Crested Bunting Melophus lathami
- Melophus : Greek word melas – black; lophos -crest.
- Lathami : named after English Ornithologist Dr John Latham (1740–1837)
Vernacular Names: Hindi: Patthar-chiria, Pun: Bodal boli, Guj: Mor chakli, Kathai-pankh, Mor gandam, Mar: Turewala Bharit, Yuvraj.
Distribution in India: Summer and winter visitor in Himalayan foothills. Resident of Central India and North east India
Description: Size of 16–17 cm; wt. of 20–26 g. Distinctive, elongate bunting with prominent crest and plain, almost round-tipped tail; rufous wings in all plumages. The male breeding has elongated forecrown feathers that can be erected into prominent crest. The entire head and body are shiny black or brownish-black, with some rusty-rufous on thigh, uppertail- and undertail-coverts. The wing and tail are bright rusty-rufous, flight-feathers usually with dusky tips; iris is dark brown; bill is sometimes almost wholly pink in breeding season, but often with grey culmen or upper mandible, or wholly black. The legs are light pinkish-brown to dark purplish-brown. The male non-breeding has buffish-grey fringes on black body feathers. Second-winter male is much as adult, but with black tips on primary coverts. The female has distinctly shorter crest than male, overall body coloration dull buffy-olive, diffusely streaked darker, streaking boldest on breast, mantle and scapulars, finest and most intense on head; pale buffy eyering; rufous in wing and tail that tends to become faded with wear. The female non-breeding is sandy brown, with streaking bolder and more defined, belly weakly washed with pale yellow, which becomes cinnamon-buff on undertail-coverts. First-winter female resembles adult, but duller, with only weak rufous colour in wing, and more coarsely streaked overall. The juvenile of both sexes resembles adult female, but crest very short and inconspicuous, breast more boldly streaked, and overall colour tones buffer.

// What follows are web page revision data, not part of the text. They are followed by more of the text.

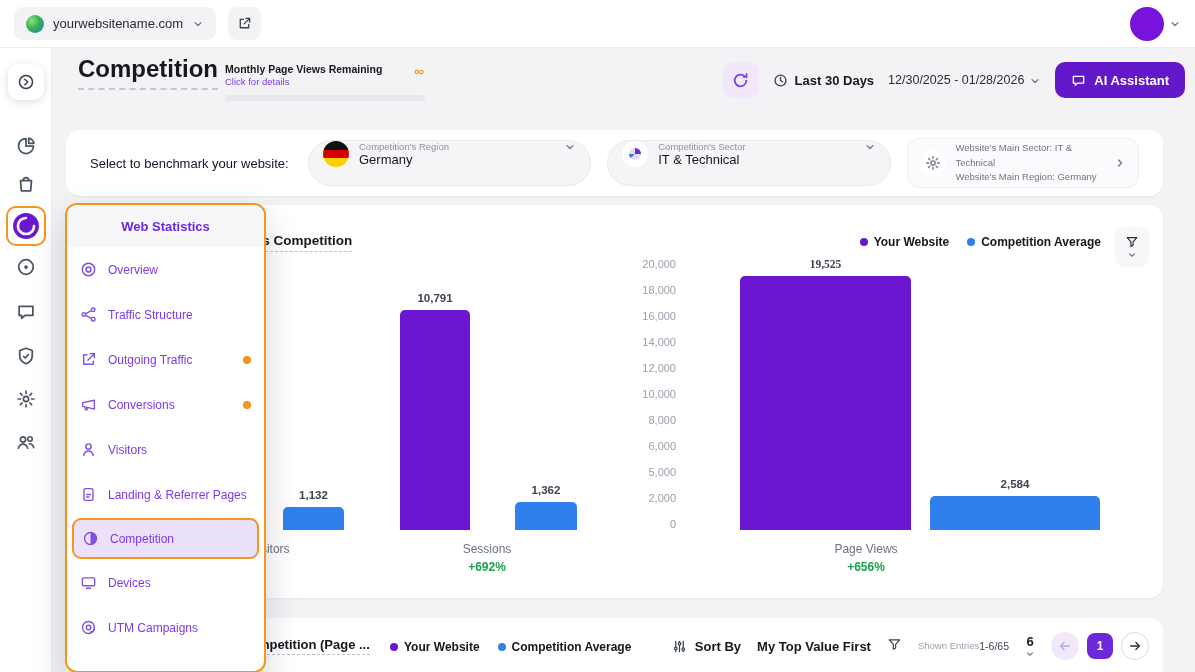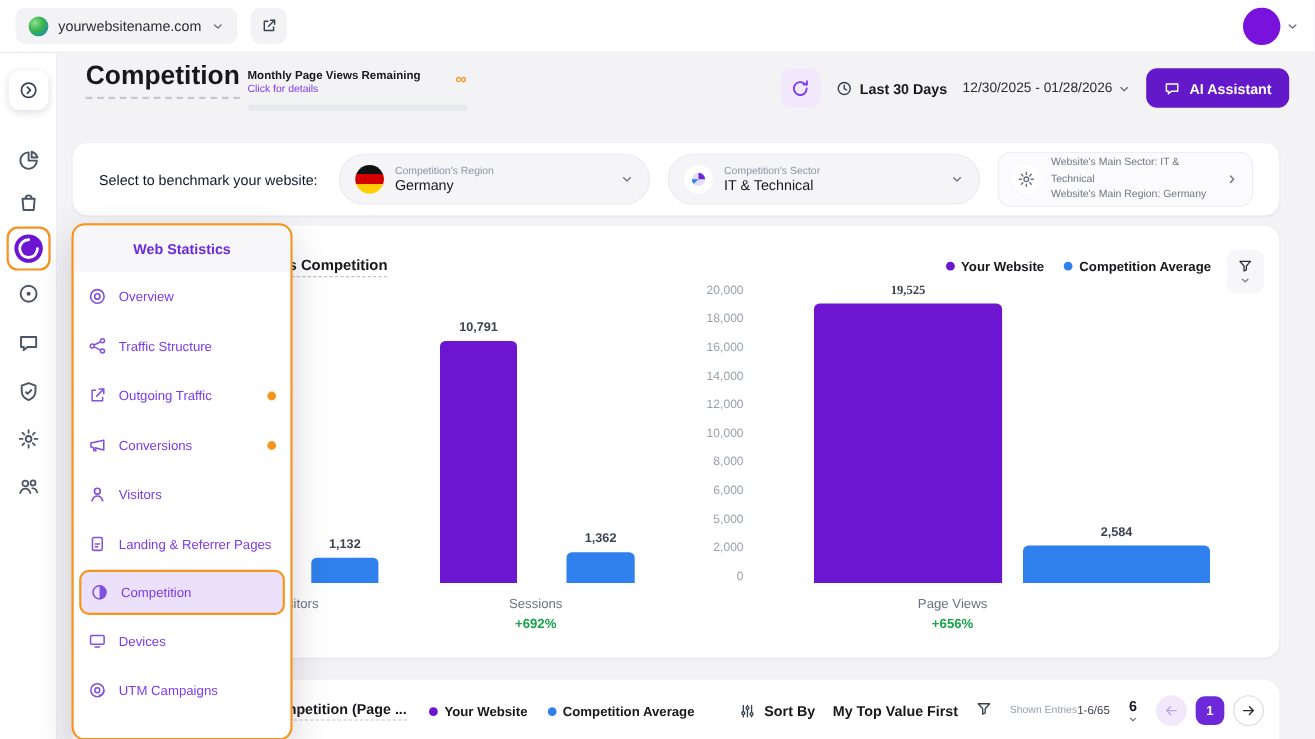--- a/index.html
+++ b/index.html
@@ -30,33 +30,33 @@
   .logo-box{position:absolute;left:6px;width:40px;height:40px;border:2px solid #f7941e;border-radius:10px;background:#fff;display:flex;align-items:center;justify-content:center;cursor:pointer}
   .logo-box [data-icon]{width:28px;height:28px}
 
   
   .h-title{position:absolute;left:78px;top:55px;font-size:24px;font-weight:700;color:#17171c;border-bottom:2px dashed #c6c6d3;padding-bottom:5px;z-index:2}
   .monthly{position:absolute;left:225px;top:63px;width:200px;z-index:2}
   .m-label{font-size:10.5px;font-weight:700;color:#17171c}
   .m-link{font-size:9.5px;color:#7c3aed;margin-top:1px;cursor:pointer}
   .m-bar{margin-top:8px;width:200px;height:6px;background:#e7e7ee;border-radius:3px}
   .m-inf{position:absolute;left:414px;top:63px;color:#f7941e;font-weight:700;font-size:14px;z-index:2}
-  .h-right{position:absolute;top:62px;right:23px;display:flex;align-items:center;gap:14px;z-index:2}
+  .h-right{position:absolute;top:62px;right:10px;display:flex;align-items:center;gap:14px;z-index:2}
   .refresh-btn{width:36px;height:36px;border-radius:10px;background:#f1e9fb;color:#7c3aed;display:flex;align-items:center;justify-content:center}
   .refresh-btn [data-icon]{width:17px;height:17px}
   .preset{display:flex;align-items:center;gap:7px;font-size:13px;font-weight:700;color:#17171c;cursor:pointer}
   .preset [data-icon]{width:15px;height:15px;color:#374151}
   .range{display:flex;align-items:flex-end;gap:5px;font-size:12.5px;color:#2b2b33;cursor:pointer}
   .ai-btn{height:36px;background:#6318c9;color:#fff;border-radius:10px;display:flex;align-items:center;gap:8px;padding:0 16px;font-size:13px;font-weight:700}
   .ai-btn [data-icon]{width:15px;height:15px}
 
   
   .filter-card{position:absolute;left:66px;top:130px;width:1097px;height:66px;background:#fff;border-radius:14px;display:flex;align-items:center;padding:0 24px;gap:16px;box-shadow:0 1px 2px rgba(16,16,40,.05);z-index:2}
   .f-label{font-size:13px;color:#0f172a;width:202px;flex:0 0 auto}
-  .pill{display:flex;align-items:center;gap:10px;background:#f5f5f8;border:1px solid #e9e9ef;border-radius:24px;height:46px;padding:16px 14px;width:290px;cursor:pointer}
+  .pill{display:flex;align-items:flex-start;gap:10px;background:#f5f5f8;border:1px solid #e9e9ef;border-radius:24px;height:46px;padding:0 14px;width:290px;cursor:pointer}
   .flag{width:26px;height:26px;border-radius:50%;background:linear-gradient(#111 33%,#d40000 33% 66%,#ffce00 66%);flex:0 0 auto}
   .icon-circle{width:26px;height:26px;border-radius:50%;background:#fff;display:flex;align-items:center;justify-content:center;color:#6b7280;flex:0 0 auto}
   .icon-circle [data-icon]{width:16px;height:16px}
   .p-col{flex:1;min-width:0}
   .p-label{font-size:9.5px;color:#8d93a0}
   .p-value{font-size:13px;color:#17171c}
   .site-card{margin-left:auto;display:flex;align-items:center;gap:10px;background:#fbfbfd;border:1px solid #ededf2;border-radius:12px;height:50px;padding:0 12px;width:238px;cursor:pointer}
   .s-line{font-size:9.5px;color:#6f7480;line-height:1.55}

Habitat: It is found in open dry grassy or rocky hillsides and terraced cultivation with scattered bushes and rock outcrops. It is found from foothills to 2440 m in summer. In winter it descends lower in cultivated areas and amid dry scrub-jungle down to edge of plains.
Food Habits: They eat small grass seeds of various kinds, including fallen grains and some weed seeds. Sometimes small insects are eaten through fly catching on wings. They are usually seen in large flocks forging on the ground for seeds and grains. They eat insects during the breeding season
Breeding Habits: They breed in Apr to Jun in E China, Jul–Aug in Pakistan and NW India and Jun–Jul in W India and Apr in C Nepal. They are monogamous and solitary nester. The nest is built by female, male bringing some materials. The nest is a cup of fine rootlets, animal hair, mosses and dried grasses, placed in hollow on ground, under rock or in crevice near foot of bank or stone wall, typically concealed by clump of ferns or grasses. The clutch consists of 3 to 5 eggs. The incubation is done by female, male helps in feeding young. The nest is occasionally parasitized by Common Cuckoo.